4. The Dancer: Represents the movement dimension of rhythm and the colors represent the freedom and joy of movement.
5. African Tribal Mask: Capturing the beauty of the African roots of Black people - you can see it in the cheek bones, full lips and angles of the mask. It represents the beauty of the African diaspora.
7. Political Mathematics: Sometimes politics feel arbitrary and frivolous.
9. Cityscapes - Attempting to Flee Depression: Sometimes I feel like the city is closing in on me, surrounded by hundreds of people yet feeling alone.
11. Drum Drums Drums Away: An interplay of movement and color that represent the stick hitting the symbol. Even though you don’t hear the sound, you see and feel it.
13. One Drum Drum Away: Abstract improvisation was the technique that I used on paper and is reflected in the image itself.
15. Cityscapes - In Flight: In flight from the tension and the stress.
16. The Trane is Still Moving: This piece captures the music of Coltrane and the way that his music comes at you.
Banner of Charles Blackwell's artwork and Ken Stein's photography on display at the Oakland Airport baggage claim.
About the Artist
As a young man, Charles Blackwell’s visual art studies at Sacramento City College were cut short after he fell head-first down a steep slope, damaging his eyesight. An artist since a young age, Charles is now legally blind, only able to use some peripheral vision. He dropped out of school, struggling to reconcile his artistic dreams with his unexpected disability. “I thought, ‘Man, what did I do to deserve this? Why is this happening to me?’”
Charles redirected his studies toward sociology and social work, but after graduate school struggled to find employment. “There’s more than just being able to go through daily life after losing your eyesight,” he says. “It comes down to an emotional side. There’s a lot of rejection. Boy, I got hit hard.”
When he went blind, Charles’ doctor told him, “take your defect and make it an asset.” Charles has grown to embody this phrase, continuing his lifelong passion of making art by using an entirely new style, freedom, and way of working to compensate for his limited vision. He creates his artwork using primarily ink and canvas, leaning in closely to see through his peripherals, and using rich, vibrant colors.

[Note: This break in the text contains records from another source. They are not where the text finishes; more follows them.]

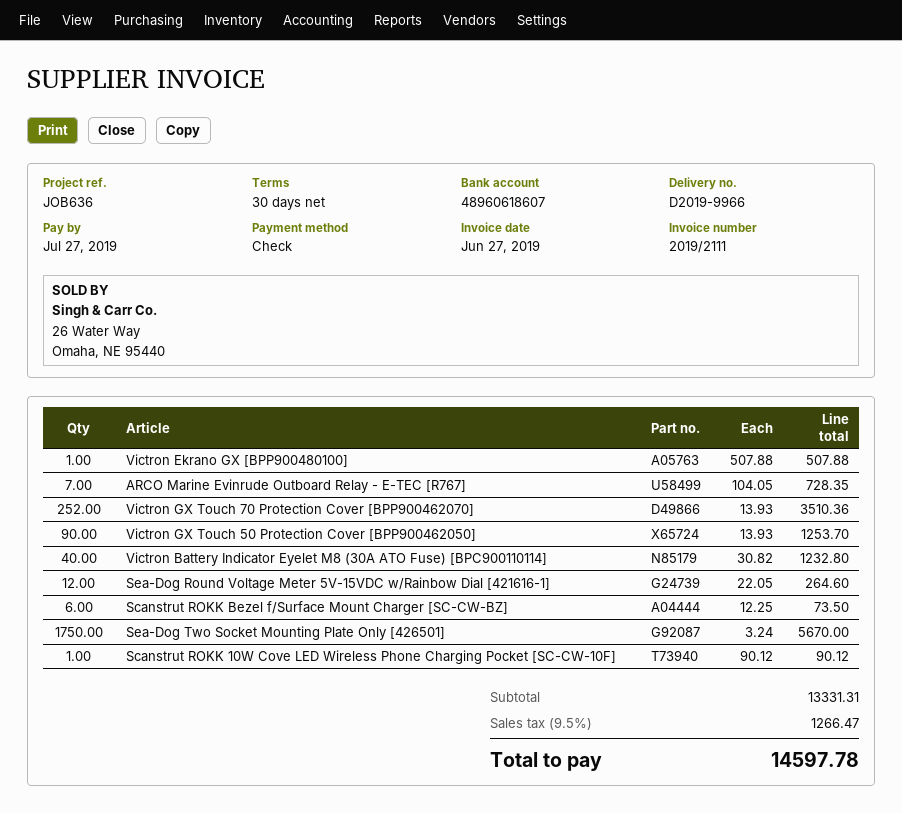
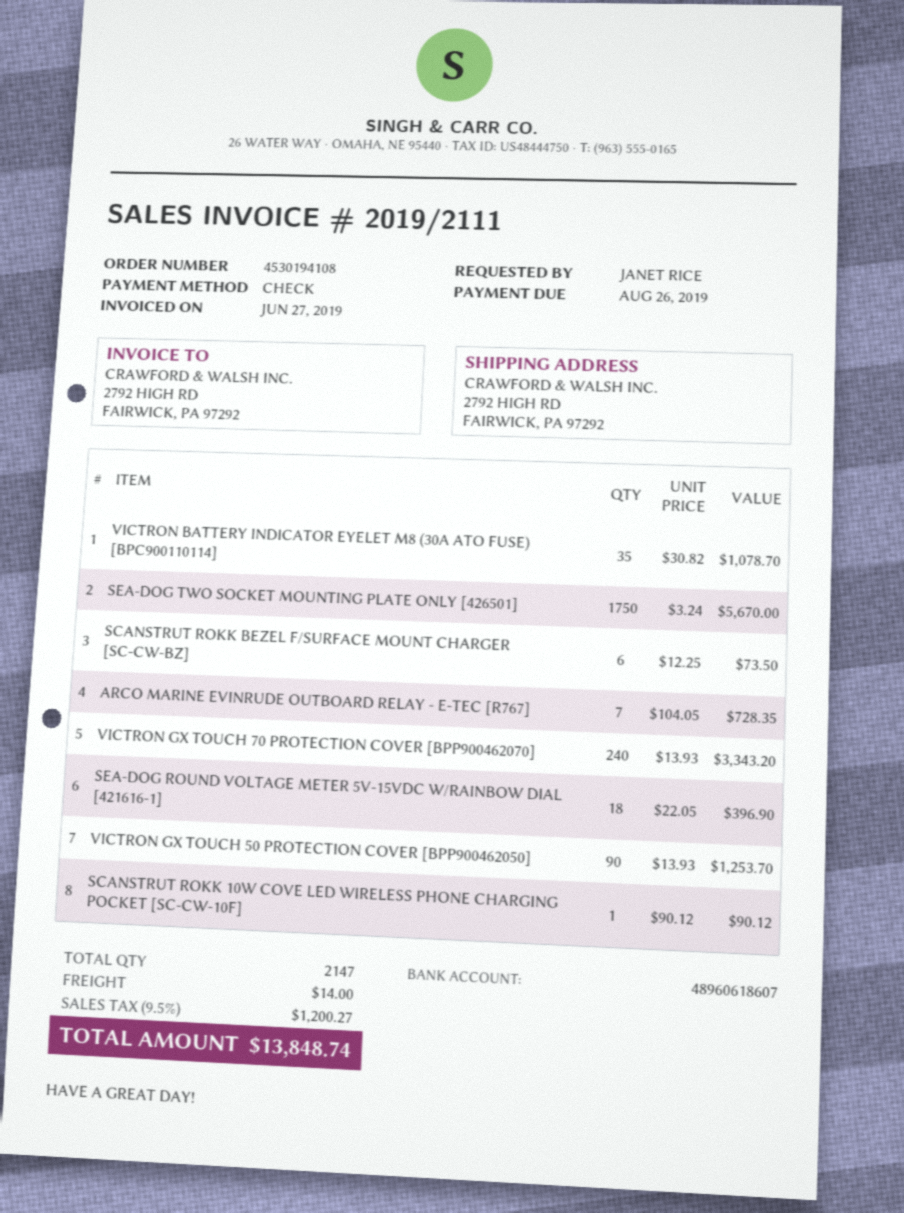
due date: 2019-07-27 -> 2019-08-26
Victron Ekrano GX [BPP900480100]: 1 x 507.88 = 507.88 -> none
Victron GX Touch 70 Protection Cover [BPP900462070]: 252 x 13.93 = 3510.36 -> 240 x 13.93 = 3343.20
Victron Battery Indicator Eyelet M8 (30A ATO Fuse) [BPC900110114]: 40 x 30.82 = 1232.80 -> 35 x 30.82 = 1078.70
Sea-Dog Round Voltage Meter 5V-15VDC w/Rainbow Dial [421616-1]: 12 x 22.05 = 264.60 -> 18 x 22.05 = 396.90
shipping: none -> 14.00
tax: 9.5% = 1266.47 -> 9.5% = 1200.27
total: 14597.78 -> 13848.74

Charles is now living in Oakland, California. He has won numerous service awards for his volunteer work and advocacy for the arts, and has authored three books: Redemption Beyond Blindness; Fiery Responses to Love’s Calling; and Is, the Color of Mississippi Mud. Charles joined ArtLifting in August, 2016, after being referred through the community arts studio in San Francisco's Tenderloin District. Now, his works are accessible across the United States, adorning walls, tote bags, notebooks, and phone cases. He hopes that by sharing his artwork he can increase his income, obtain stable housing, and continue to inspire as many people as possible.